For the first homestand after the break, the Cubs played a five-game series against the Cardinals (Thursday to Sunday, Marquee and Diamond categories) followed by four games against the Diamondbacks (Platinum). I captured, for almost every section in the park, the secondary market price about three hours before game time (about one hour before gates opened). I also captured the last posted Cubs.com price as well.
If those charts don’t drive you away from buying tickets on Cubs.com, I don’t know what will.
Then I noticed that the StubHub prices for the D-Backs series was very similar (and in many cases, higher) to what the secondary market prices were for the Cardinals. See below for the comparison.
What could explain this behavior? The answer is easier than you may think. During the D-Backs series, two desirable promotions (Javy bobblehead, and 1979 replica jerseys) were given away. Look below as to how the price behavior for those two Arizona games differed from the other two Arizona games.
For the cheaper sections, the price per ticket on StubHub was nearly double on desirable promo games compared to the other two games in the series.
Though I did not do it for all sections for the other second-half home games, I did note the StubHub price about three hours before game time for the three sections tracked this season. As you can see, the Nationals were, by far, the most desirable opponent as games were about to be played. Surprisingly, the prices for the Cardinals series were nearly identical to the prices for the Padres Series.
Why were prices cheapest for the Brewers series? Two reasons: The weather forecast for the Brewers game Wednesday was iffy, and kids are going back to school, so the family outings to Wrigley during the week are dropping off quickly. If you are going to a game Monday through Thursday from here on out, my advice is to wait as close to game time as possible to purchase tickets, I feel that will work out nicely for you (unless it is a possible clincher).

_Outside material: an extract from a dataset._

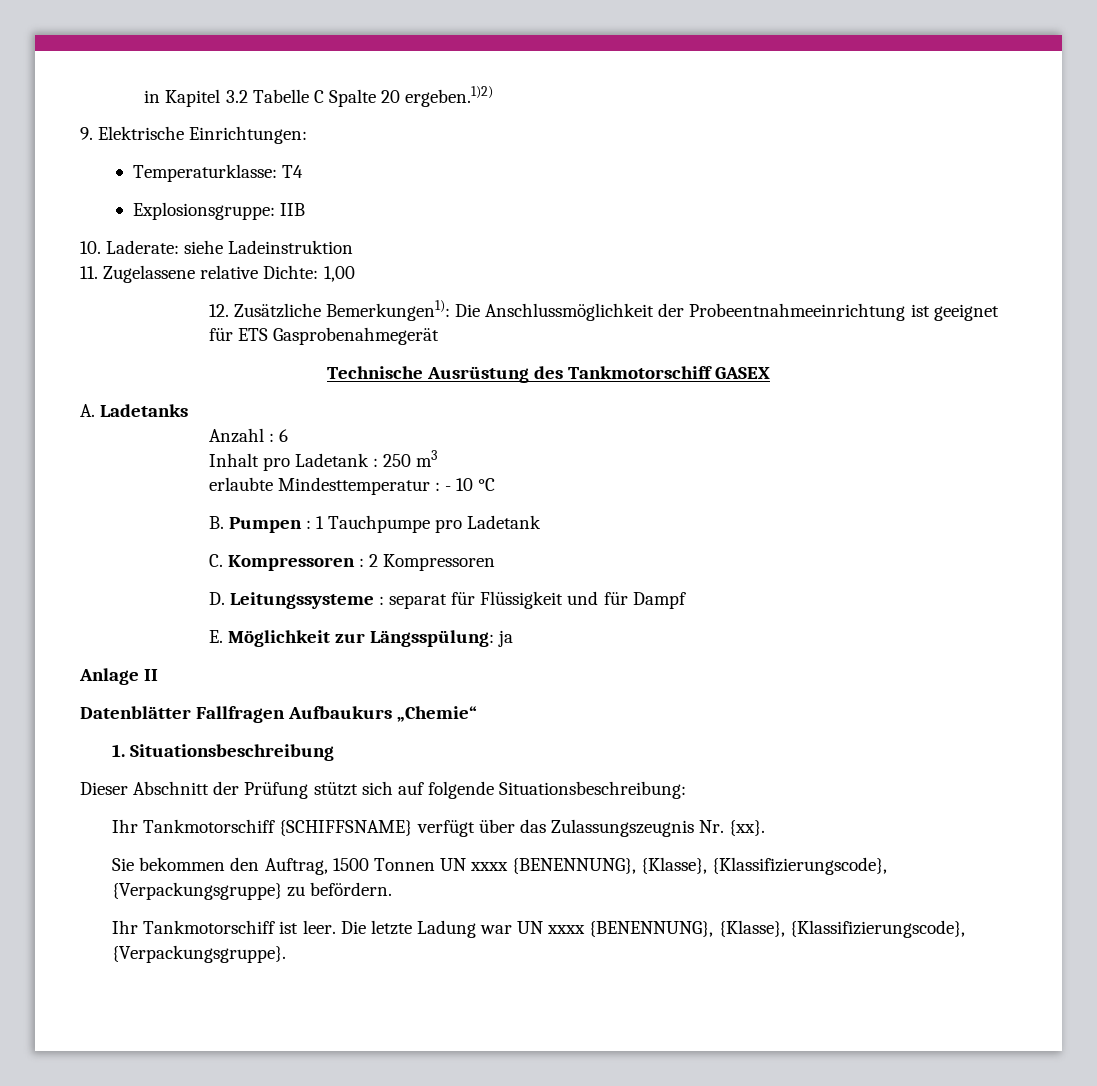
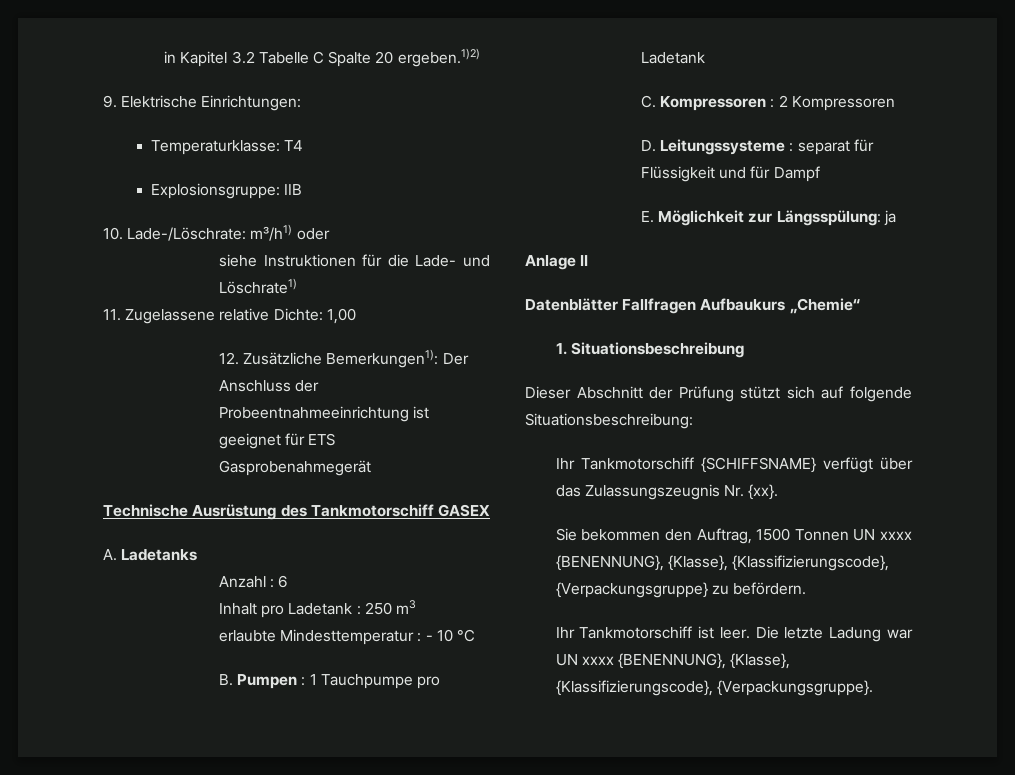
- 10. Laderate: siehe Ladeinstruktion
+ 10. Lade-/Löschrate: m³/h1) oder
+ siehe Instruktionen für die Lade- und Löschrate1)
- 12. Zusätzliche Bemerkungen1): Die Anschlussmöglichkeit der Probeentnahmeeinrichtung ist geeignet für ETS Gasprobenahmegerät
+ 12. Zusätzliche Bemerkungen1): Der Anschluss der Probeentnahmeeinrichtung ist geeignet für ETS Gasprobenahmegerät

When you look at each game in the Nationals series, look at how the Sunday night game did not get the same love as the Friday or Saturday game. With Max Scherzer battling Cole Hamels on national TV, you might think this would have been the Marquee match-up of the series, but it was the cheapest ticket to get. My flight took off after the eighth inning, did anything ‘Bote-worthy,’ I mean noteworthy, happen in that game?
Ok, I believe I have reached my quota of charts for this writeup. I hope you have found it informative and enjoyable.